For decades, growers have used the usual suspects; glass jars, plastic bags, or vacuum sealing, each with their own inherent limitations. While these options offered some level of protection, they largely failed to address the complex biochemical processes that lead to degradation. The primary culprits in this chemical warfare against flower quality are oxygen, moisture, and light. Oxygen, in particular, initiates oxidative stress, converting desirable cannabinoids like tetrahydrocannabinol (THC) into less potent forms such as cannabinol (CBN), and causing the breakdown of volatile terpenes. Excessive moisture can obviously lead to mold and microbial growth, while insufficient moisture results in product weight loss, a harsh smoke, and a significant loss of aromatic compounds. Light, especially UV radiation, accelerates these degradation pathways even further.

The advent of packaging designed to create the ideal atmospheric conditions for cannabis marks a significant departure from old-school approaches. These solutions aren't merely inert barriers; they are engineered environments that maintain an optimal microclimate around the cannabis. The science behind this lies in controlling critical factors: relative humidity (RH) and gas exchange.

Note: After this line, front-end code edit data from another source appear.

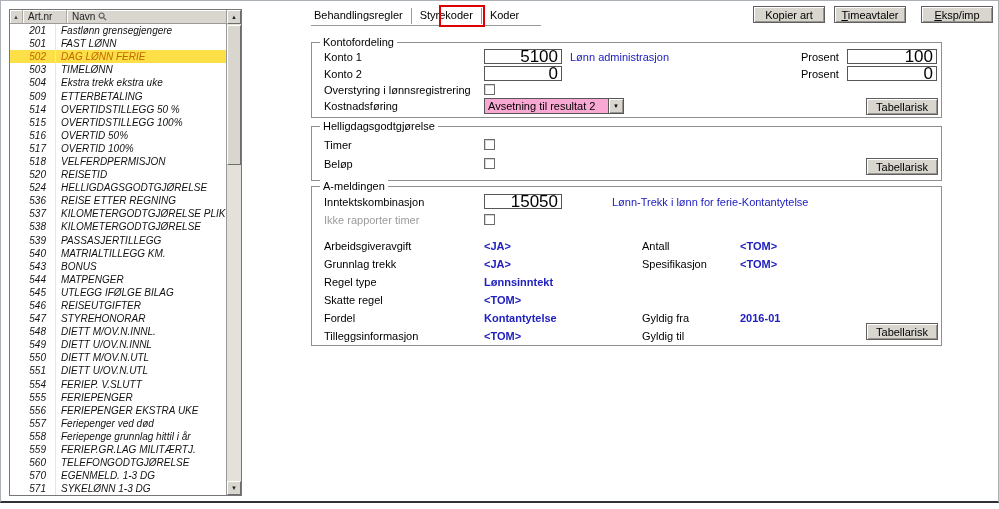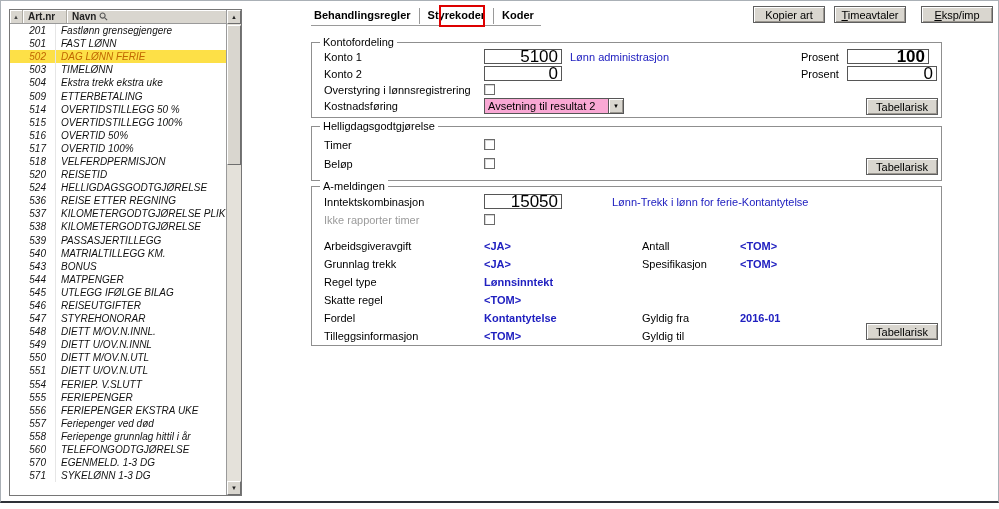--- a/index.html
+++ b/index.html
@@ -10,21 +10,21 @@
   .app { position:absolute; left:0; top:0; width:999px; height:503px; background:#fff;
          border:1px solid #aab0b6; border-bottom:2px solid #2e3238; }
 
   
   .list-panel { position:absolute; left:8px; top:8px; width:233px; height:487px;
                 border:1px solid #767676; background:#fff; }
   .list-header { position:absolute; left:0; top:0; right:15px; height:14px; background:#d9d6cf;
                  border-bottom:1px solid #9a9a9a; display:flex; align-items:center;
                  font-size:10px; color:#222; }
   .hcell { height:100%; display:flex; align-items:center; padding:0 5px;
-           border-right:1px solid #aeaba3; box-shadow: inset 1px 1px 0 #ffffff; font-weight: bold; }
+           border-right:1px solid #aeaba3; box-shadow: inset 1px 1px 0 #ffffff; }
   .hsort { width:13px; justify-content:center; }
   .tri { font-size:6px; line-height:1; color:#444; }
   .hartnr { width:44px; }
   .hnavn { flex:1; border-right:none; }
   .mag { margin-left:3px; }
   .list-body { position:absolute; left:0; top:14px; right:15px; bottom:0; overflow:hidden;font-style:italic; }
   .lrow { display:flex; height:13.1px; align-items:center; font-size:10px; color:#111;
           white-space:nowrap; overflow:hidden; }
   .c-nr { width:46px; height:100%; display:flex; align-items:center; justify-content:flex-end;
           padding-right:9px; border-right:1px solid #e6e6e6; flex:0 0 46px; }
@@ -36,21 +36,21 @@
   .sb-btn { position:absolute; left:0; right:0; height:14px; background:#d9d6cf;
             border:1px solid; border-color:#ffffff #6e6e6e #6e6e6e #ffffff;
             display:flex; align-items:center; justify-content:center; }
   .sb-up { top:0; }
   .sb-down { bottom:0; }
   .sb-btn .arr { font-size:6px; color:#222; line-height:1; }
   .sb-thumb { position:absolute; left:0; right:0; top:15px; height:140px; background:#d9d6cf;
               border:1px solid; border-color:#ffffff #6e6e6e #6e6e6e #ffffff; }
 
   
-  .tabs { position:absolute; left:311px; top:7px; height:16px; display:flex; font-size:11px; color:#000;font-weight:bold; }
+  .tabs { position:absolute; left:311px; top:7px; height:16px; display:flex; font-size:11px; color:#000; }
   .tab { padding:1px 8px 2px; border-right:1px solid #9a9a9a; cursor:default; }
   .tab:first-child { padding-left:2px; }
   .tab:last-child { border-right:none; }
   .tab-underline { position:absolute; left:310px; top:24px; width:230px; height:1px; background:#9a9a9a; }
   .red-box { position:absolute; left:438px; top:4px; width:46px; height:22px; border:2px solid #dd0000; }
 
   
   .btn { position:absolute; height:17px; width:72px; font-size:11px; font-family:inherit; color:#000;
          background:#d9d6cf; border:1px solid #5f5f5f; padding:0;
          box-shadow: inset 1px 1px 0 #ffffff, inset -1px -1px 0 #9a968f; cursor:default; }
@@ -66,21 +66,21 @@
   .gtitle { position:absolute; top:-7px; left:8px; background:#fff; padding:0 3px; font-size:11px; color:#000; }
 
   .lbl { position:absolute; left:12px; font-size:11px; color:#000; white-space:nowrap; }
   .lbl.rlbl { left:489px; }
   .lbl.disabled { color:#9b9b9b; }
 
   .field { position:absolute; height:15px; font-size:17px; font-family:inherit;
            border:1px solid #565656; background:#fff; padding:0 3px; }
   .num { text-align:right; }
   .f-konto1   { left:172px; top:6px;  width:78px; }
-  .f-prosent1 { left:535px; top:6px;  width:82px;font-weight:bold; }
+  .f-prosent1 { left:535px; top:6px;  width:90px; }
   .f-konto2   { left:172px; top:23px; width:78px; }
   .f-prosent2 { left:535px; top:23px; width:90px; }
   .f-innkomb  { left:172px; top:7px;  width:78px; }
 
   .desc { position:absolute; font-size:11px; color:#2020c0; white-space:nowrap; }
   .f-konto1desc { left:258px; top:8px; }
   .f-innkombdesc { left:258px; top:9px;margin-left:42px; }
 
   .checkbox { position:absolute; width:11px; height:11px; background:#fff;
               border:1px solid #6b6b6b; box-shadow: inset 1px 1px 0 #d6d6d6; }
@@ -243,20 +243,24 @@
           </div>
           <div class="lrow">
             <span class="c-nr">557</span>
             <span class="c-name">Feriepenger ved død</span>
           </div>
           <div class="lrow">
             <span class="c-nr">558</span>
             <span class="c-name">Feriepenge grunnlag hittil i år</span>
           </div>
           <div class="lrow">
+            <span class="c-nr">559</span>
+            <span class="c-name">FERIEP.GR.LAG MILITÆRTJ.</span>
+          </div>
+          <div class="lrow">
             <span class="c-nr">560</span>
             <span class="c-name">TELEFONGODTGJØRELSE</span>
           </div>
           <div class="lrow">
             <span class="c-nr">570</span>
             <span class="c-name">EGENMELD. 1-3 DG</span>
           </div>
           <div class="lrow">
             <span class="c-nr">571</span>
             <span class="c-name">SYKELØNN 1-3 DG</span>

The Science of Controlled Humidity:
Striking the Balance

Humidity control is paramount in cannabis preservation. The ideal RH for cured cannabis flower is generally between 58% and 62%. Deviations from this narrow band can have detrimental effects. Too high, and the risk of mold and mildew skyrockets, leading to product spoilage and potential health hazards. Too low, and the cannabis dries out excessively, leading to a harsh smoking experience, brittle trichomes, and, most critically, the sublimation and evaporation of volatile terpenes. To boot, the lack of mass market understanding about the relationship between variables such as relative humidity, moisture content, and water activity levels can lead cultivators and consumers alike to attempt to 'fix' overdried flower by adding active modifiers or similar ineffective means of product modification post-harvest, which don't address the core issue. Using just one of those variables most often does not rectify the issue. As a result, mass market growers may still end up pushing out poorly dried and cured product.

Finding passive ways to regulate humidity is ultimately ideal, as the addition of active modifiers, like moisture packets, can have unforeseen consequences for VOC content and add costs to operations. Selecting packaging with the correct barrier properties —one that effectively using the bound water within the biomass as the only moisture source—eliminates the need for added steps or costs, and leaves VOCs undisturbed by external factors, thus allowing the full expression of the plant.

Gas Exchange

Beyond humidity, the control of gases within the package is equally critical. While a completely anaerobic environment might seem ideal to prevent oxidation, cannabis is a living plant material that undergoes subtle metabolic changes even post-harvest. A completely sealed, oxygen-deprived environment, or one that can’t effectively retain carbon dioxide, can lead to the build-up of undesirable byproducts and inhibit beneficial terpene development. The key is not to eliminate all gas exchange, but to manage it intelligently.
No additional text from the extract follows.